11

‘Murat Felek, this is him?’

Mrs Demirsoy said the name like a schoolteacher remembering some errant child.

‘I don’t know his name.’

‘Murat Felek. It will be Murat. Tall boy, hair like this, thinks he is a little better than everyone else.’

‘That could be him.’

‘I know his grandmother. I know his mother. He should have gone away but I see him in his suits, he thinks he can make money in hell. Maybe he can. Maybe he is the clever one. But he will not take you?’

‘I can’t pay him enough.’

‘How much does he ask for?’

‘Hundred thousand lira.’

Mrs Demirsoy had been topping and tailing long yellow beans but now she stopped with the blade of the small knife held at her thumb.

‘For this I would want Raqqa to come to me.’

Shaking her head, she went back to her work.

‘I will talk to Beren.’

After breakfast Mrs Demirsoy went out, and when she returned she found Abraham still in the kitchen where she had left him.

‘What are you doing?’

‘Nothing. Thinking.’

‘Good. You should think. We should all think more.’

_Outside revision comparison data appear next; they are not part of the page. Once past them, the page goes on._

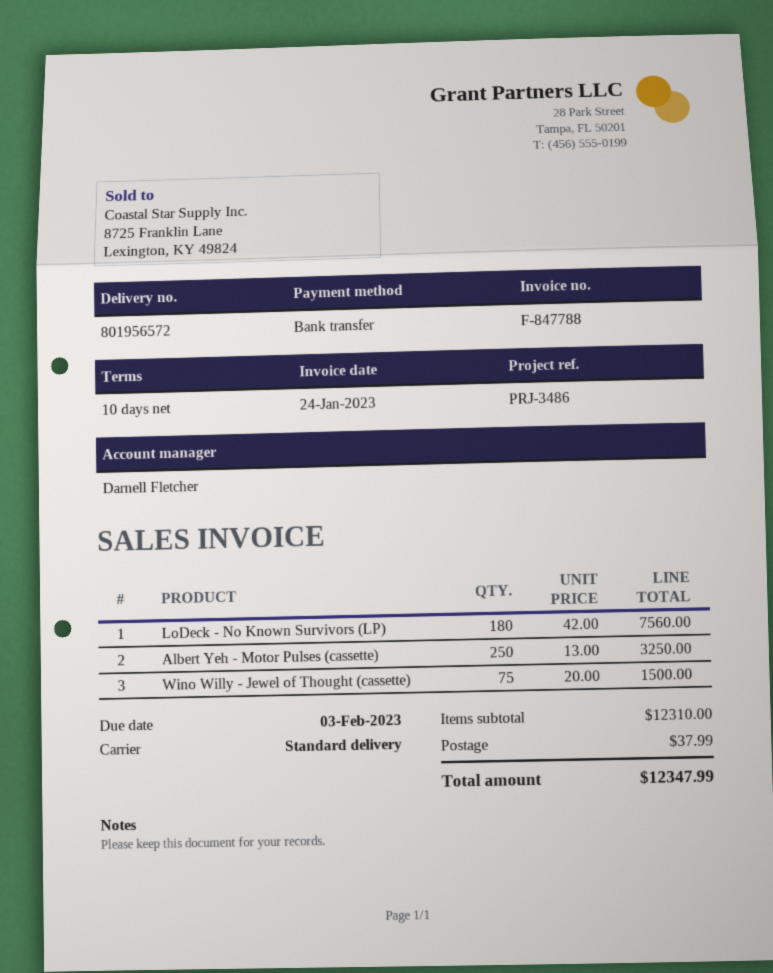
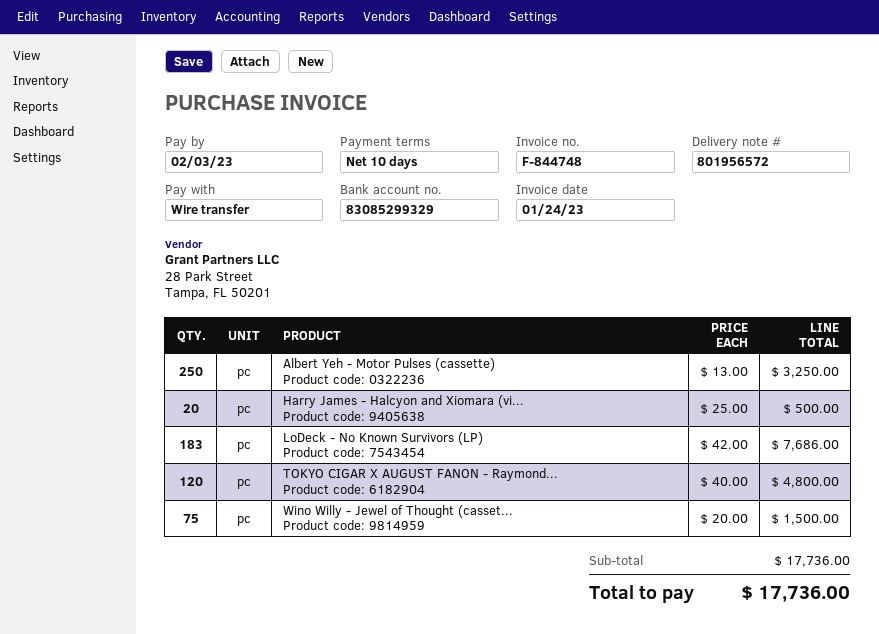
invoice number: F-847788 -> F-844748
LoDeck - No Known Survivors (LP): 180 x 42.00 = 7560.00 -> 183 x 42.00 = 7686.00
Harry James - Halcyon and Xiomara (vi...: none -> 20 x 25.00 = 500.00
TOKYO CIGAR X AUGUST FANON - Raymond...: none -> 120 x 40.00 = 4800.00
subtotal: 12310.00 -> 17736.00
shipping: 37.99 -> none
total: 12347.99 -> 17736.00

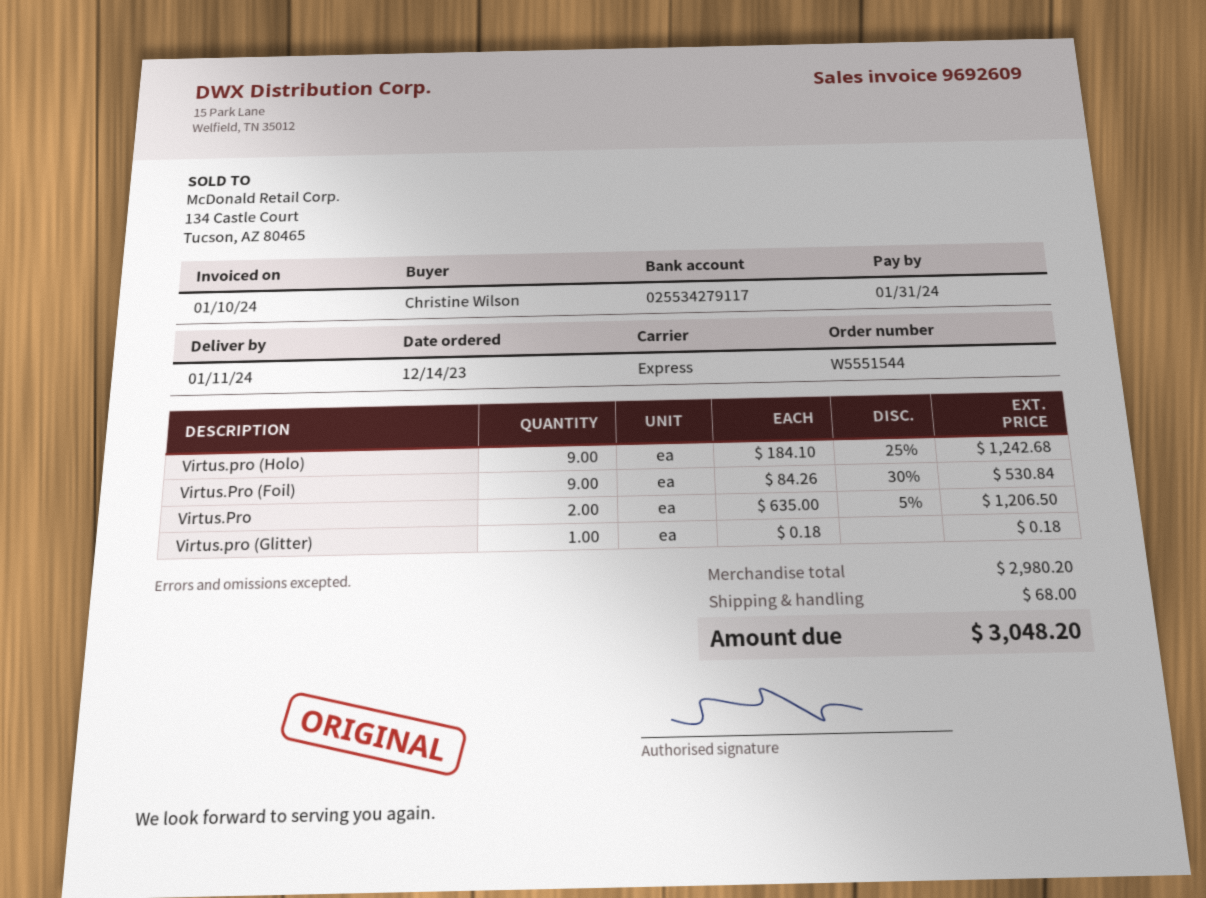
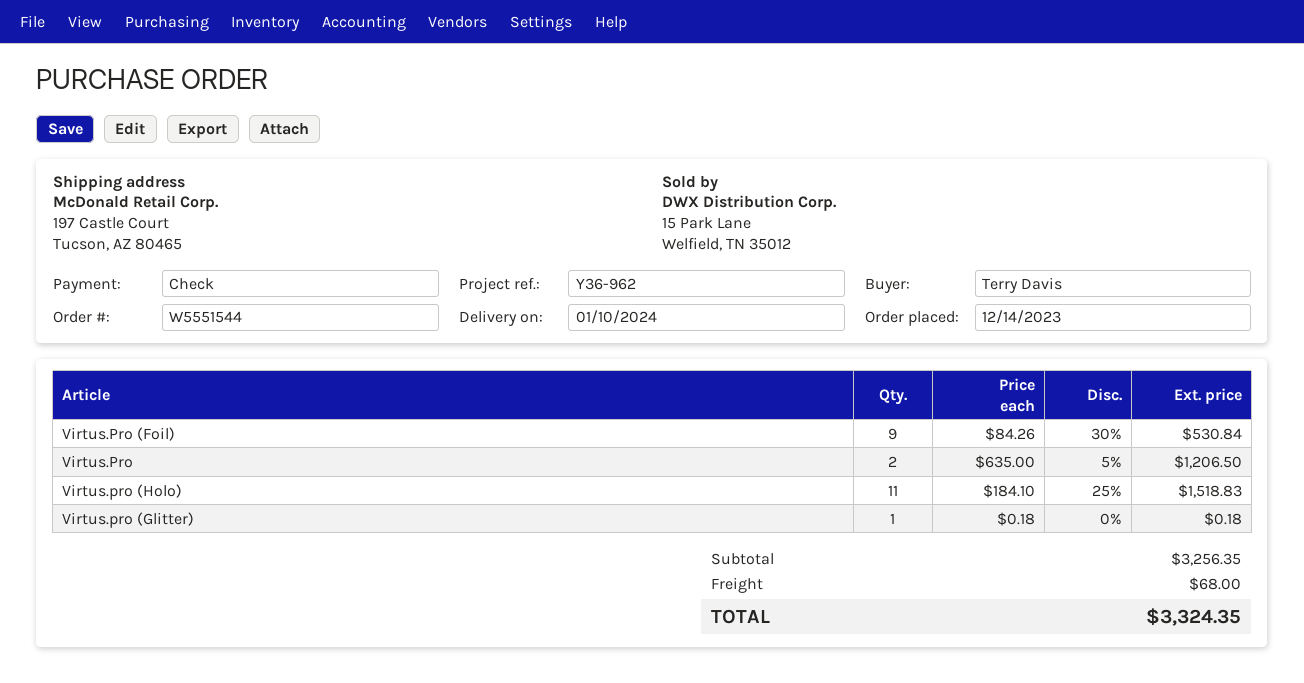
delivery date: 2024-01-11 -> 2024-01-10
ordered by: Christine Wilson -> Terry Davis
Virtus.pro (Holo): 9 x 184.10 - 25% = 1242.68 -> 11 x 184.10 - 25% = 1518.83
subtotal: 2980.20 -> 3256.35
total: 3048.20 -> 3324.35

She had bags of shopping, and Abraham got up to help her with them.

‘Thank you. He will do it. You must see him at one o’clock, at the cafe. He will charge you twenty thousand, which is expensive but fair. There is risk for him. Your papers will take time but he will arrange everything. In the meantime you will stay here.’

She passed him a bag of coffee and pointed to a cupboard above the table.

‘There. Empty it into the tin.’

How long will it take, Abraham wanted to ask.

‘Thank you,’ he said, nodding to himself, tearing the top off the packet, trying to imagine this real future that was now upon him.

‘Your poor daughter,’ said Mrs Demirsoy, who was watching him tentatively begin to sift the coffee, ‘without a woman in her life. Here. Like this.’

She took the packet from him and upended it in one swift action into the tin, shaking out the last of the grounds.

‘There. Useless. Don’t worry. Only a madman would want to go. My family is in Raqqa, my cousins, but I do not visit, and the devils are scared of me. They are scared of all women, but most of all they are scared of old women, and the older we are the less they like it. We have a power they do not understand. They do not kill old women, it is the last thing they will do, but still I will not go there.’

‘Do you think I should?’

‘You? You have to. Not for her but for yourself. What, you would go home and for all your life you wonder? Of course not.’